Светлый фон

Я перевела взгляд на окно. Солнце, словно подыгрывая Митчеллу, вышло из-за туч и теперь освещало застывшие на стекле капли. Но оно было тусклым и меланхоличным, как улыбка суицидника.

Я ничего не ответила. Не знала, что тут можно ответить.

– Давай сделаем так, – предложил Митчелл, коснувшись моего лица. – Я съезжу в город за едой, раздобуду тебе что-то вкусное. Займет полчаса-час, там жуть, что творится. А когда вернусь, ты окончательно придешь в себя и скажешь, что ты решила.

– Я скажу сейчас…

– А я не приму твой ответ сейчас, – сказал он спокойно.

Он на удивление хорошо держался. Или просто начал понимать, что я говорю резонные вещи. К черту эмоции. Это было лучшее, что я могла ему предложить.

– Боюсь, у тебя нет выбора, – сказала я. – Прощай, Митчелл.

Прощай, лучшее, что со мной случалось.

* * *

Митчелл поцеловал меня в лоб, сказал, что не будет прощаться, и ушел. И внезапно в комнате стало пусто. В моем сердце стало пусто. Моя жизнь стала пустой. Черный, невыносимый вакуум заполнил все. Я выбралась из постели и подошла к окну, едва шевеля туго перебинтованными ногами. Я пыталась осмыслить все, что произошло. Я пыталась осмыслить, что между ним и мной все кончено.

В комнате остался едва уловимый запах его одеколона. На моем лбу тлело прикосновение его губ. В сердце засели его слова – все до единого, которые он сказал, пытаясь изменить мое решение. Но его самого здесь больше не было.

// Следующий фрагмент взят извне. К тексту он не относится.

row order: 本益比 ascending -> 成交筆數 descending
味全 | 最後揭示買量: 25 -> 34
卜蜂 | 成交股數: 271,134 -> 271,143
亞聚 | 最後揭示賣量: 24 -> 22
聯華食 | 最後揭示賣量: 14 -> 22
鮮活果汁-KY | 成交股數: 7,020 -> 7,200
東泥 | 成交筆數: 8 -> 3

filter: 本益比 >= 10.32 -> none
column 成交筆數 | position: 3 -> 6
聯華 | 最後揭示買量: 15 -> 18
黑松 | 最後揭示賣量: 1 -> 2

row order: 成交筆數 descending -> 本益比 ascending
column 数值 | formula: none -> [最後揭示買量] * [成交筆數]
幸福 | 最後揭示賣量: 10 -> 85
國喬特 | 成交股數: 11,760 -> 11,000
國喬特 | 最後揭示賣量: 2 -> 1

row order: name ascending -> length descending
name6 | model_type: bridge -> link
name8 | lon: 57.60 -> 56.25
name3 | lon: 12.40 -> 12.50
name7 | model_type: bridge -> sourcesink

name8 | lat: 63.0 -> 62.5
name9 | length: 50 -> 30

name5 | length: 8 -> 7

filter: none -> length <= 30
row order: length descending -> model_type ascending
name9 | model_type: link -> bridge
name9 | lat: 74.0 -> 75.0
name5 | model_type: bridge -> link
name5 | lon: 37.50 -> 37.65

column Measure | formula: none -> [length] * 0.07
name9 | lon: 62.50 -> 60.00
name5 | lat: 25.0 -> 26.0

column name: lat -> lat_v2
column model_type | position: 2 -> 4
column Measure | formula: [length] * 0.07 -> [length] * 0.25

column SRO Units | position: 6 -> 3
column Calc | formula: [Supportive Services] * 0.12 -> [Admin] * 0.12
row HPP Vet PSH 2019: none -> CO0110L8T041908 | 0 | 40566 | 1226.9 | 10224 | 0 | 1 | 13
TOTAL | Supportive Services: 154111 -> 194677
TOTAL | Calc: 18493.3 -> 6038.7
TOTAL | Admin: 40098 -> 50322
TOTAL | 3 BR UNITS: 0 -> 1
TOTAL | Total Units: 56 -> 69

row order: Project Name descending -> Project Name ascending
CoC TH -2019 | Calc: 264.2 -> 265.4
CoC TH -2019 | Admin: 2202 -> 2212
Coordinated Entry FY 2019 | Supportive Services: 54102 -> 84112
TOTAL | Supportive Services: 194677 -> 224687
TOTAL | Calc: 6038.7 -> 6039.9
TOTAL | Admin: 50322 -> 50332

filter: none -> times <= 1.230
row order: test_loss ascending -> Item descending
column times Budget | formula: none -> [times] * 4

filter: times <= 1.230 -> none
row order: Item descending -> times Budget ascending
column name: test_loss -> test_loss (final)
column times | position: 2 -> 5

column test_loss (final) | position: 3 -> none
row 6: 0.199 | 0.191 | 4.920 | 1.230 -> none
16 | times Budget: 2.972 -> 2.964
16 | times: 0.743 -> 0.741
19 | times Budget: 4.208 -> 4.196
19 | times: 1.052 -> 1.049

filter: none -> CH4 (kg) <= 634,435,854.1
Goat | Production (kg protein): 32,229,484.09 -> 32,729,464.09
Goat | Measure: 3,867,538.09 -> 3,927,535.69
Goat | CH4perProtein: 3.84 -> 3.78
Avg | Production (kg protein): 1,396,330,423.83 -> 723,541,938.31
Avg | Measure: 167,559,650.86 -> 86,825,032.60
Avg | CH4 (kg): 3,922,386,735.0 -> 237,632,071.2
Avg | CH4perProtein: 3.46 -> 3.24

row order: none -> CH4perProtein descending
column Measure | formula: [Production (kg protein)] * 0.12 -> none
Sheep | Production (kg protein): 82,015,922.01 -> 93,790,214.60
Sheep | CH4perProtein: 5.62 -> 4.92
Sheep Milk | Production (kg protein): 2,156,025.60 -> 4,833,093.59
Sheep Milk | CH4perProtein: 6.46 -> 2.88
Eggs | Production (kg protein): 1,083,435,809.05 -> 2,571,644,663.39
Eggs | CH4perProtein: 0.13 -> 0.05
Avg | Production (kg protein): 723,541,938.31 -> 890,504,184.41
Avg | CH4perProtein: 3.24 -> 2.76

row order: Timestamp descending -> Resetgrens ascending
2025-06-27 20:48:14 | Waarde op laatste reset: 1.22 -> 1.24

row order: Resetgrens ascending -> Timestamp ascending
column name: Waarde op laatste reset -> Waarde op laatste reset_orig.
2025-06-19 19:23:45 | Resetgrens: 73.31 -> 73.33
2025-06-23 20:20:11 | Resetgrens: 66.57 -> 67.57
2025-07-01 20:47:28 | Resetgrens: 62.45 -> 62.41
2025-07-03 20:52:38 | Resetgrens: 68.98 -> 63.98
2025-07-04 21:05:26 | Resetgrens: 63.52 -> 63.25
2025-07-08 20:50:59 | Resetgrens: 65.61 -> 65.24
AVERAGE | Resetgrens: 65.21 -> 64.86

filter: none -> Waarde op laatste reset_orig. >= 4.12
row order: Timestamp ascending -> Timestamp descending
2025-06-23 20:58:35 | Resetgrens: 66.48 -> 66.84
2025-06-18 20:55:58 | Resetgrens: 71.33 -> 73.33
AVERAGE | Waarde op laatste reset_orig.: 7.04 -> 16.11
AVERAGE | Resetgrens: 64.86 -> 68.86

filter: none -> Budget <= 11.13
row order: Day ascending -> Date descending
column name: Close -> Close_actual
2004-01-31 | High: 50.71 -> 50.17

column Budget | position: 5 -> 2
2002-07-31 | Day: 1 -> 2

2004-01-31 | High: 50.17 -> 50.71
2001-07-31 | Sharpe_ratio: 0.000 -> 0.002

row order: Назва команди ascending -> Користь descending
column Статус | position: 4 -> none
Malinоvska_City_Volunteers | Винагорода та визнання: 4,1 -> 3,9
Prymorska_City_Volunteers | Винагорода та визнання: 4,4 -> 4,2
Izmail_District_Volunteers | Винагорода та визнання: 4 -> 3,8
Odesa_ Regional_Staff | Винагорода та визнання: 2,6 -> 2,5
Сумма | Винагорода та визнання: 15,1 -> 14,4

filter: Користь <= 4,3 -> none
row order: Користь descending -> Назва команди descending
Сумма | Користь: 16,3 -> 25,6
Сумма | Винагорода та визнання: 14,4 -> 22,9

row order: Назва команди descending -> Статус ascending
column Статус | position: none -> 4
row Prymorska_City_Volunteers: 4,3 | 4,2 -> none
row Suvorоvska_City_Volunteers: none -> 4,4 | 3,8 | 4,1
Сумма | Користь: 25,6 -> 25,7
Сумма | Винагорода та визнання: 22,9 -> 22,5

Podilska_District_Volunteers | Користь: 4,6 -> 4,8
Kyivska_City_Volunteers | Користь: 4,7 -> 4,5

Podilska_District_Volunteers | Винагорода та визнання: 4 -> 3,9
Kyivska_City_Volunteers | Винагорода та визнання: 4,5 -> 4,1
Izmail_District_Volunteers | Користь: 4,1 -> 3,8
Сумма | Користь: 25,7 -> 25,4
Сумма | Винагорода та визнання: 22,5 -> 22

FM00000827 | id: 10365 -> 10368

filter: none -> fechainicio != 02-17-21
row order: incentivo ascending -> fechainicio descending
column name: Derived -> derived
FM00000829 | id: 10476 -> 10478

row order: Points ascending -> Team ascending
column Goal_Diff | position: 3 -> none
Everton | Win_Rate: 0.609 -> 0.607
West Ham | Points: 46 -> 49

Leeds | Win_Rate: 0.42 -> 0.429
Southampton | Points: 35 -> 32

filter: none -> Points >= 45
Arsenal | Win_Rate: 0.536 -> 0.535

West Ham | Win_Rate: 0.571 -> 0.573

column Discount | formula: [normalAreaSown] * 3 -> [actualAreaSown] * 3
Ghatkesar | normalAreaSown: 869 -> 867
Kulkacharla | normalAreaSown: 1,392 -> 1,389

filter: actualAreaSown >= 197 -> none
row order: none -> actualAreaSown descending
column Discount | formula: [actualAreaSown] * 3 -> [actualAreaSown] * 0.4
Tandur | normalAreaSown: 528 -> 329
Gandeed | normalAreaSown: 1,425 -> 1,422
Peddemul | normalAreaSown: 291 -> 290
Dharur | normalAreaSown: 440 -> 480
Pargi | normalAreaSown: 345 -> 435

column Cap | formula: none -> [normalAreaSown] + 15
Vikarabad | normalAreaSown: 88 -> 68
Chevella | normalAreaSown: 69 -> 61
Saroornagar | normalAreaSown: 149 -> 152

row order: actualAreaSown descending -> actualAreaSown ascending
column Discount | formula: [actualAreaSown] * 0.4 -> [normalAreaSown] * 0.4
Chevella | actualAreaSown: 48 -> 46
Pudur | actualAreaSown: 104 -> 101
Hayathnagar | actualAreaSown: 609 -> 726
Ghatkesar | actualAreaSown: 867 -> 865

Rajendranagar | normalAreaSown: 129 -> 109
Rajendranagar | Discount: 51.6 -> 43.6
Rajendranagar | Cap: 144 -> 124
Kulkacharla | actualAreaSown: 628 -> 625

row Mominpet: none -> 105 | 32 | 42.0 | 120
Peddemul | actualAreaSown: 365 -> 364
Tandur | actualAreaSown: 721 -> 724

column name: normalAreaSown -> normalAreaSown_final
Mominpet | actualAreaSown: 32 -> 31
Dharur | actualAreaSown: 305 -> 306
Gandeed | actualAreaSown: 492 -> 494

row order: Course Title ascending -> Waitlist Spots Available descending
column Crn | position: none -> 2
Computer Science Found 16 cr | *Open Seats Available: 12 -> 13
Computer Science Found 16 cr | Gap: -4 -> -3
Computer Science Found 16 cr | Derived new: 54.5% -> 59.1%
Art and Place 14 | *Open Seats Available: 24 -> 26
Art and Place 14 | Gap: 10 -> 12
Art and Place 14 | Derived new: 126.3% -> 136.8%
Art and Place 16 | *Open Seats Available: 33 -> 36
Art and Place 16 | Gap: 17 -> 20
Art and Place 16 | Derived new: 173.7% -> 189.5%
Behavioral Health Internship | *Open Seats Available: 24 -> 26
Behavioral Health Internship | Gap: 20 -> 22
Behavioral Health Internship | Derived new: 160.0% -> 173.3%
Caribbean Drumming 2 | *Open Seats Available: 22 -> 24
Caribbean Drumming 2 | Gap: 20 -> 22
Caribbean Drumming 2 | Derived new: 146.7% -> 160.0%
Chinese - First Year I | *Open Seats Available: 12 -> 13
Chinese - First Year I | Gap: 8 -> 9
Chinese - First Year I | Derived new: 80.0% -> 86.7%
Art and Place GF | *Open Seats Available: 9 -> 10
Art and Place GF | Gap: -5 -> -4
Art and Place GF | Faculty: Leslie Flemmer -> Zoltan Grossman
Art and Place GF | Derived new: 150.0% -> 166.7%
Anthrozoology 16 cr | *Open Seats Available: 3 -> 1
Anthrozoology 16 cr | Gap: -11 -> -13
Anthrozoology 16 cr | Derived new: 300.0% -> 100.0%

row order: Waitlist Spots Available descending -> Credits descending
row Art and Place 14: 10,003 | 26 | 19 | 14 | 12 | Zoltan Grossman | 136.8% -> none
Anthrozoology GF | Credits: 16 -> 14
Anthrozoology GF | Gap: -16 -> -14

Матерь божья, все правда кончено.

Я вцепилась пальцами в подоконник, сглатывая слезы. Воспоминания пролетели вихрем перед моим мысленным взором, и какими же яркими они были. Это было лучшее кино на свете. Вот мы с Митчеллом впервые заговорили, стоя под козырьком дома, идет дождь, его волосы промокли, и еще он смотрит на меня так, будто внезапно узнал во мне знакомого человека… Вот мы с ним впервые оказываемся в одной машине. Снаружи ночь, зато в салоне тепло и тихо, и меня сводит с ума запах его одеколона… Вот мы впервые поцеловались, и мне и жутко, и хорошо одновременно: его близость пьянит, как вино… А вот я впервые оказываюсь у него дома, мне больше некуда идти, немного некомфортно, потому что по большому счету мы едва знакомы, но сердце шепчет, что все будет хорошо. Здесь со мной точно все будет хорошо… А вот Митчелл впервые читает мою статью, сидя на балконе с ноутбуком и тонкой дамской сигаретой: у него закончились свои и он попросил у меня. Он выглядит до того гламурно в эту минуту, что мне хочется смеяться…

А потом – плакать, когда я возвращаюсь в настоящее и вспоминаю, что произошло. Мое лицо, лоб, рот – все перекосила судорога. Я вижу свое отражение в стекле – жуткое, пугающее, застывшее в беззвучном рыдании.